As autoridades sírias anunciaram a detenção de um homem e da sua mulher, acusados de furtar a residência da atriz Mona Wassef em Damasco. De acordo com o Ministério do Interior, o casal terá acedido ao imóvel sem arrombamento, utilizando uma cópia das chaves, e tentou eliminar provas com produtos de limpeza e óleo. Apesar do esforço para despistar a investigação, a equipa forense recolheu beatas de cigarro deixadas no local, que permitiram identificar os suspeitos.
Segundo as declarações da própria atriz, divulgadas num vídeo pelas plataformas oficiais, o furto foi descoberto quando regressou do Líbano. Existe, porém, uma divergência cronológica nas fontes: a CNN Arabic situa o regresso e a descoberta em meados de março, enquanto outros órgãos de comunicação árabes referem que o episódio ocorreu “dias antes do Eid al-Adha”, celebrado no final de junho. As autoridades não esclareceram publicamente esta discrepância.
Mona Wassef estimou o prejuízo em cerca de 185 mil dólares norte-americanos, 100 mil dirhams dos Emirados Árabes Unidos e diversas peças de ourivesaria. Durante o interrogatório, o principal suspeito confessou ter gasto parte do montante na compra de três imóveis na zona rural de Damasco e de um veículo Land Rover. A mulher admitiu ter colaborado na tentativa de limpeza do cenário do crime.
O caso, amplamente noticiado na imprensa árabe, também foi acompanhado por comunidades lusófonas atentas à cultura síria, em particular no Brasil e em Portugal, onde a atriz é reconhecida pelo seu percurso no cinema e na televisão. O Ministério do Interior sírio confirmou a recuperação de parte dos valores e bens subtraídos, enquanto o processo segue para as instâncias judiciais competentes.
| Imprensa europeia continental | 0.00 | neutral |
|---|---|---|
| Imprensa árabe Levante-Magrebe | 0.00 | neutral |
| Imprensa do Golfo árabe | 0.00 | neutral |
The continental European bloc does not cover the story, signaling a priority hierarchy that excludes Middle Eastern crime news unless tied to conflict or international politics.
The absence is made plausible by editorial selection that favors domestic and sports topics, normalizing the irrelevance of criminal events in Syria.

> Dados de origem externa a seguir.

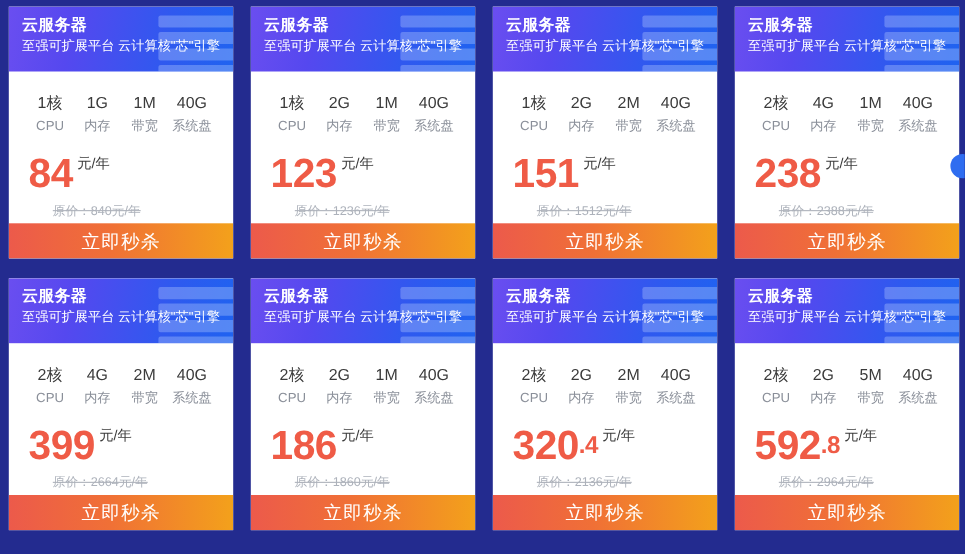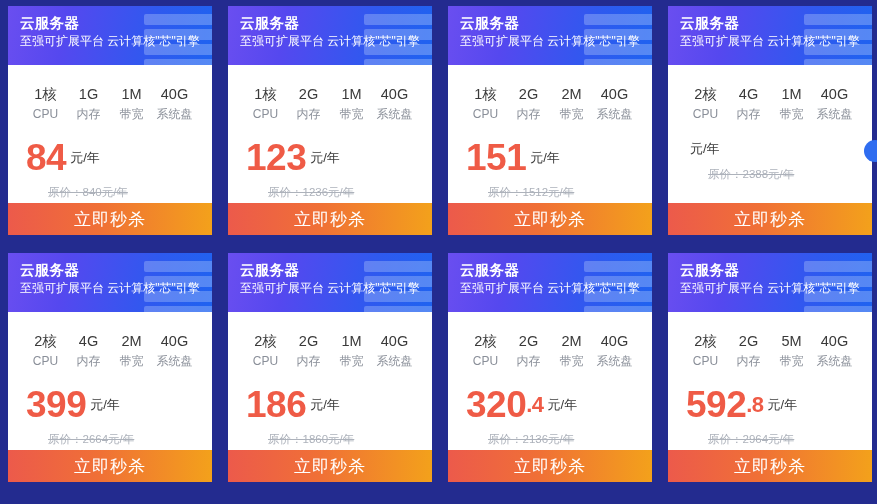--- a/index.html
+++ b/index.html
@@ -111,7 +111,7 @@
   .price-row {
     padding: 16px 0 0 18px;
     display: flex;
-    align-items: center;
+    align-items: flex-start;
   }
   .price-main {
     color: #ef5b46;

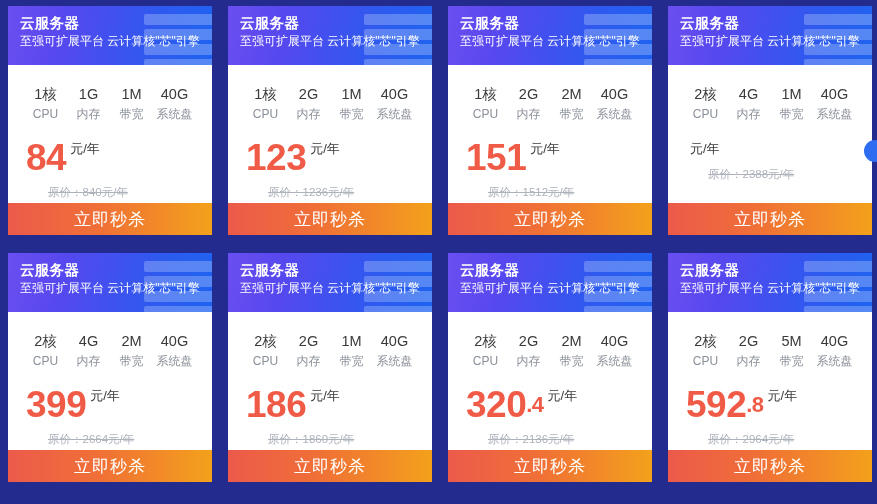--- a/index.html
+++ b/index.html
@@ -323,6 +323,7 @@
       </div>
     </div>
     <div class="price-row">
+      <span class="price-main">238</span>
       <span class="price-dec"></span>
       <span class="price-unit">元/年</span>
     </div>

There are no references to the theft, the victim, or the Syrian context, which would be present in other blocs.
The Arab Levant-Maghreb bloc ignores the story, focusing on regional and national political issues, leaving no room for Syrian crime news.
The absence is made plausible by a focus on high politics and conflicts, which overshadow ordinary crime events in Syria.
There are no references to the theft, the victim, or the Syrian context, which would be expected from a geographically proximate bloc.
The Gulf Arab bloc does not report the story, prioritizing international and regional news of political or economic significance, overlooking Syrian crime news.
The absence is made plausible by selecting topics with geopolitical or large-scale humanitarian impact, which exclude local Syrian events.
There are no references to the theft, the victim, or the Syrian context, which might be covered in other Arab blocs.